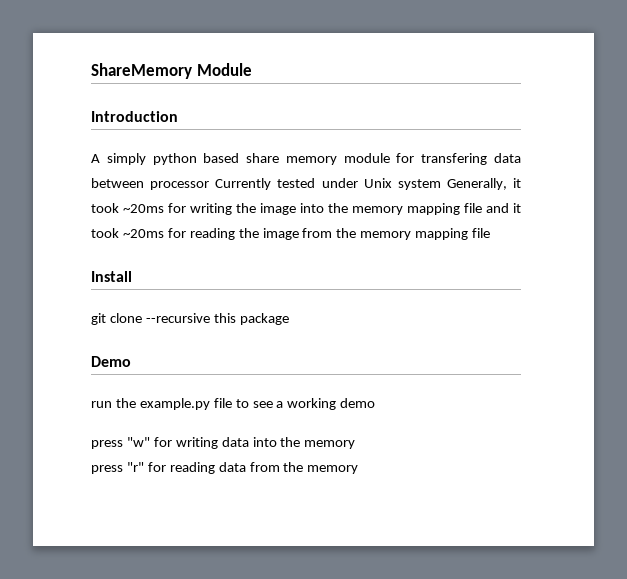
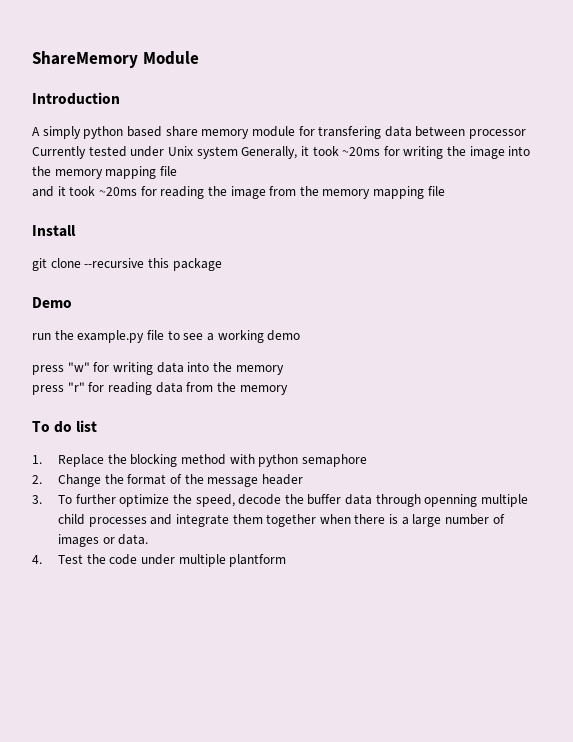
(482, 208) none -> (177, 171) //
(359, 469) none -> [32,420,98,433] [32,454,367,467] [32,474,303,487] [32,494,529,507] [57,514,505,527] [57,534,149,547] [32,554,287,567] // To do list // 1. Replace the blocking method with python semaphore // 2. Change the format of the message header // 3. To further optimize the speed, decode the buffer data through openning multiple child processes and integrate them together when there is a large number of images or data. // 4. Test the code under multiple plantform

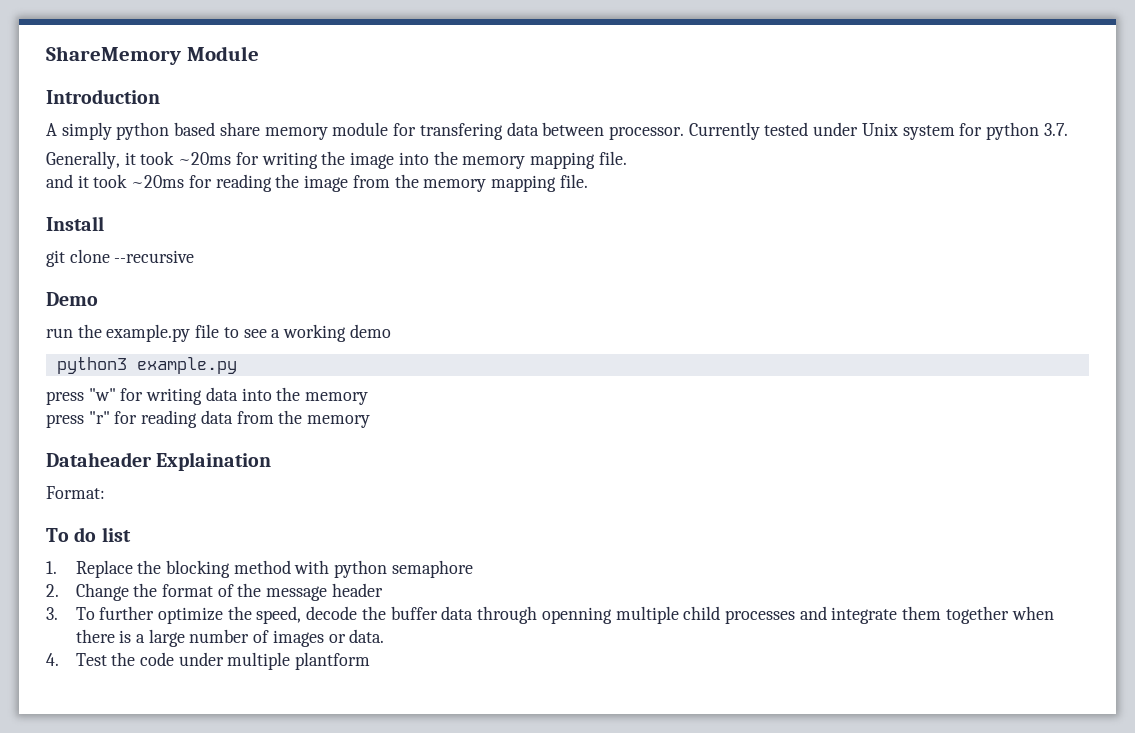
[469,129,527,139] processor -> [608,126,684,140] processor.
(238, 152) none -> [959,122,1068,140] for python 3.7. //
[159,166,177,176] file -> [598,151,627,165] file.
[427,186,445,196] file -> [559,174,588,188] file.
[147,258,222,271] this package -> (195, 256) none
(301, 335) none -> [56,357,237,374] // python3 example.py
(288, 390) none -> [46,452,272,471] [46,486,105,499] // Dataheader Explaination // Format:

********

Retype the data above exactly. Leave the pictures out.

(482, 208) none -> (177, 171) //
(359, 469) none -> [32,420,98,433] [32,454,367,467] [32,474,303,487] [32,494,529,507] [57,514,505,527] [57,534,149,547] [32,554,287,567] // To do list // 1. Replace the blocking method with python semaphore // 2. Change the format of the message header // 3. To further optimize the speed, decode the buffer data through openning multiple child processes and integrate them together when there is a large number of images or data. // 4. Test the code under multiple plantform

[469,129,527,139] processor -> [608,126,684,140] processor.
(238, 152) none -> [959,122,1068,140] for python 3.7. //
[159,166,177,176] file -> [598,151,627,165] file.
[427,186,445,196] file -> [559,174,588,188] file.
[147,258,222,271] this package -> (195, 256) none
(301, 335) none -> [56,357,237,374] // python3 example.py
(288, 390) none -> [46,452,272,471] [46,486,105,499] // Dataheader Explaination // Format:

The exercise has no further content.